Relocating or expanding a manufacturing facility is complicated. It’s our hope that the following information helps
you with your project!

However, these initiatives often fall outside the experience and expertise of most manufacturing executives and
management. It often represents a substantial investment with high organizational visibility to the company as well.

Facility relocation is all about planning and precision.

The experts at Campbell Corp. have decades of experience helping clients move and expand their operations.
And we’re here to support you with our comprehensive facility relocation checklist. We could only cram so much
information into this checklist, but it’s a deep well with many complexities. So, reach out to learn more about how
to apply these steps to your project.

Whether expanding your product offerings or gaining market share, a larger facility might not be necessary. The
application of Lean Engineering reduces operational space requirements, while increasing throughput and reducing
lead time.

Often, by applying Lean Manufacturing principles, manufacturers can meet their production goals right where they
are with a drastically reduced investment and schedule.

Generally, the application of Lean can slash a quarter to a third of an operation’s footprint, and we’ve seen this our
clients attain this range.

We’ve also seen increases to capacity by a factor of two or three in the same footprint.

How to Assess Whether You Need to Relocate?

We recommend a few different approaches when considering your options:

Option 1: Take Stock of Operational Activities

Walk your shop floor. Is there Work in Process accumulating before constrained processes?

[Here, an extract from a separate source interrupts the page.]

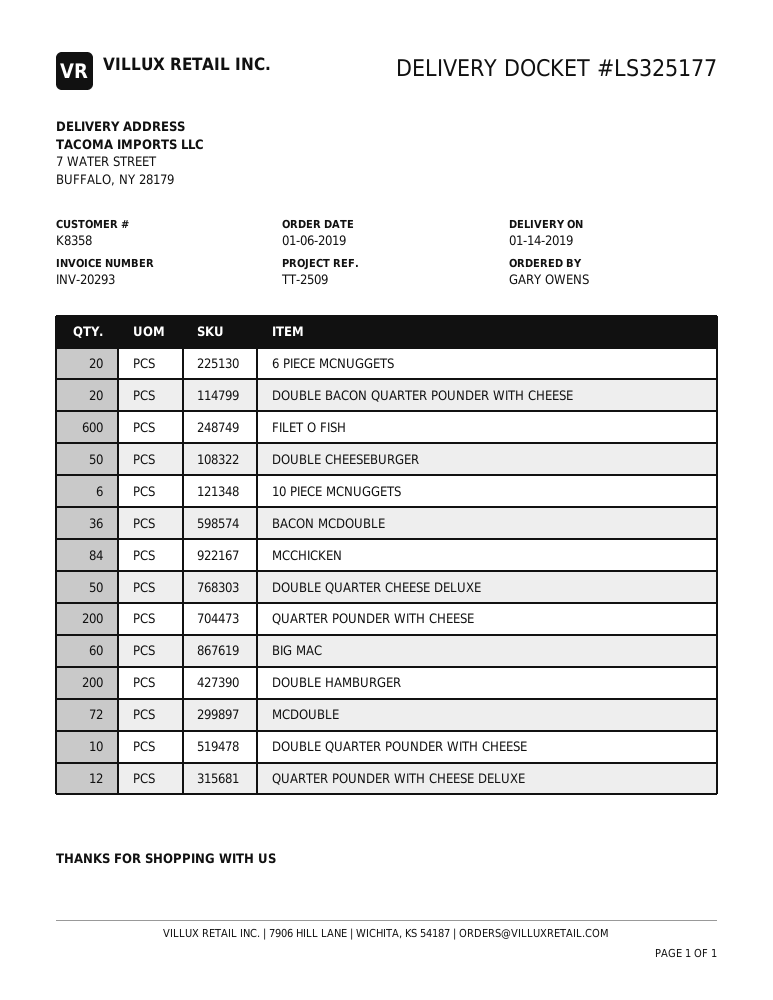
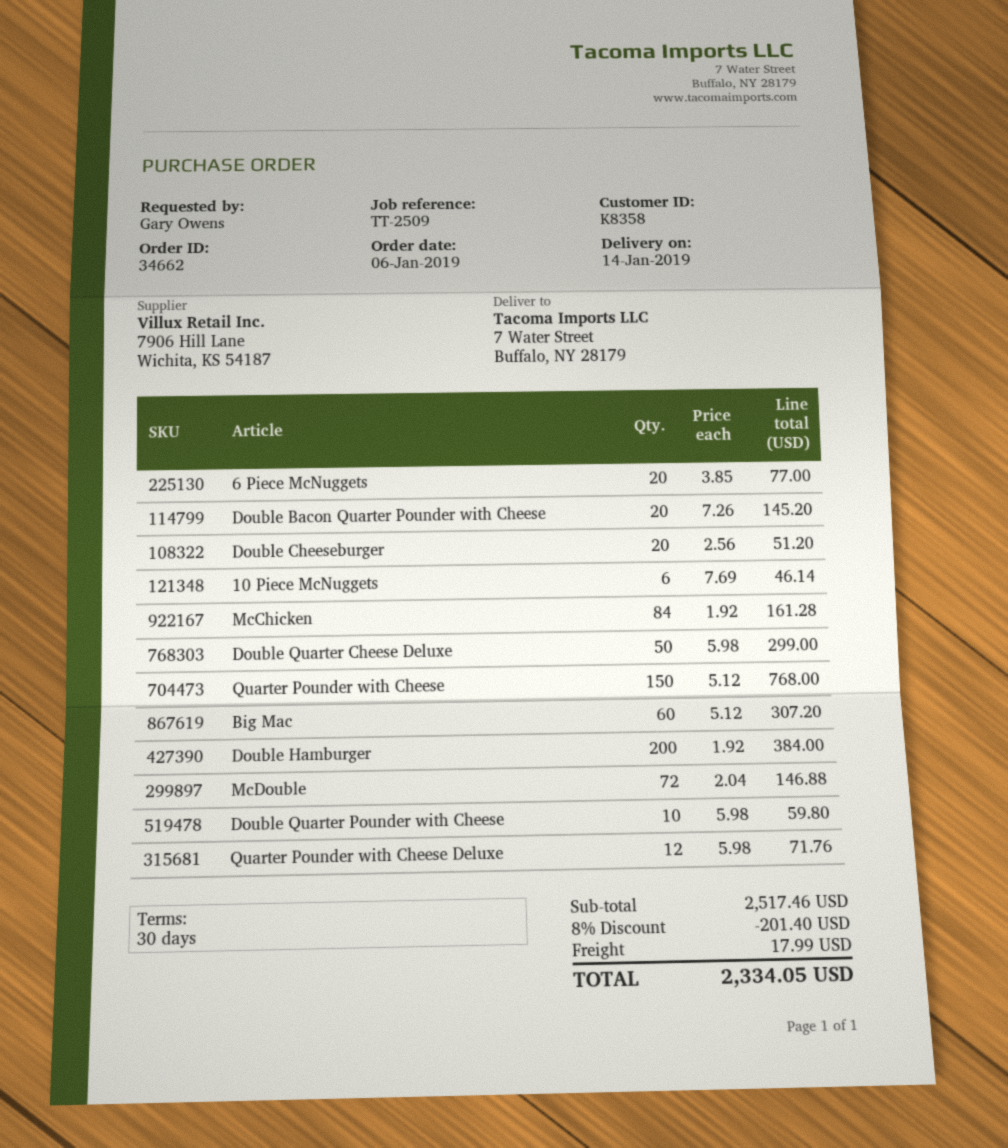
FILET O FISH: 600 -> none
DOUBLE CHEESEBURGER: 50 -> 20
BACON MCDOUBLE: 36 -> none
QUARTER POUNDER WITH CHEESE: 200 -> 150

Informally audit your operators at different periods of the day. Are they actively transforming raw materials
to finished goods? Or are they looking for a tool, sourcing raw materials, seeking clarification, or engaged
in any other non-value-adding activity?

Option 2: Take Stock of Operational Activities

The first step to estimating your operational opportunities in your current facility is to audit your existing
facility to determine how much floor space you need to accommodate Work in Process and aging Raw Materials
and Finished Goods inventories.

Evaluate potential space savings from increasing Inventory Turns. Once parsed of any non-essential inventory,
evaluate the density capacity of your material handling equipment and fixtures.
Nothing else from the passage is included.